Our contemporary world is plural and shared: diversity is glorified more than ever, while humanity now shares an ever-growing number of imaginaries and cultural products. Our world is therefore characterized by broad cultural diversity , as well as by some partly shared iconographies and narratives (Cicchelli 2016). Instead of disappearing, as some scholars (Friedman 2005) have mistakenly claimed, boundaries are being reframed by the processes of globalization. In some cases, the cultural boundaries that serve to define and unite identities , social groups and communities are blurring together, becoming open and porous; in other cases, however, they are becoming increasingly closed and rigid.

People seem more open-minded and increasingly sympathetic to cultural differences and “Otherness”, and, at the same time, more closed-minded and even hostile towards living in multicultural societies. There is a disjunction between the consumption of global cultural experiences that provide exotic resources with which we can enrich and diversify ourselves, our lifestyles and self-presentations, and enhance our willingness to take moral responsibility for people far away (Kennedy 2010). While young people tend to be generally more open-minded, especially students and the upper-middle classes (Cicchelli 2012; Cicchelli and Octobre 2017), neo-populist trends of local closure and xenophobic fear of different peoples and cultures have found renewed traction among political entrepreneurs in several western democracies (Martinelli 2005). The popularity of neo-populism is indeed growing. Many populistic and xenophobic political parties have taken advantage of the crises that have recently impacted European societies to disseminate an identity-based conception of culture and nation. While some transnational phenomena encourage openness of boundaries, we are witnessing the return of the nation and the rise of xenophobic feelings and discourse, as shown by the return of antisemitism, the upsurge of Islamophobia and the rejection of immigration.

This should come as no surprise, since globalization is a mechanism that produces interdependencies between societies and favors integration as well as fragmentation, inclusion as well as exclusion.

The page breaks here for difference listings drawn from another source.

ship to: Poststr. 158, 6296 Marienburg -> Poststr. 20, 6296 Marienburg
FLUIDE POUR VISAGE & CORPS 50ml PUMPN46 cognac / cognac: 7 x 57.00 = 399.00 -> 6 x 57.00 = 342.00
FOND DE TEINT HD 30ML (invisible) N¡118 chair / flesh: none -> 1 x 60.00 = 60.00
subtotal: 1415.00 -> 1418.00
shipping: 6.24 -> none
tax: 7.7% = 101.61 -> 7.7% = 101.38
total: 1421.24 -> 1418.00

It is now well-known that large-scale transnational processes provide those who are mobile with a many opportunities for empowerment, but that among those who are not mobile, they can generate new inequalities, frustrations and forms of disillusionment or uprooting (Castells 2009). Those who perceive themselves as “losers” in the global economic competition, being excluded from wealth distribution, are often tempted to identity closure as a fallback position. It is therefore imperative to explore the contours of cultural boundaries as they open and close. This is the main contribution of cosmopolitan sociology, which operates from a perspective that cannot be defined just as idealistic and utopian or elitist and ideological.

Who is Afraid of Cosmopolitanism?

There are four major uses of cosmopolitanism in contemporary public discourse (Cicchelli 2016).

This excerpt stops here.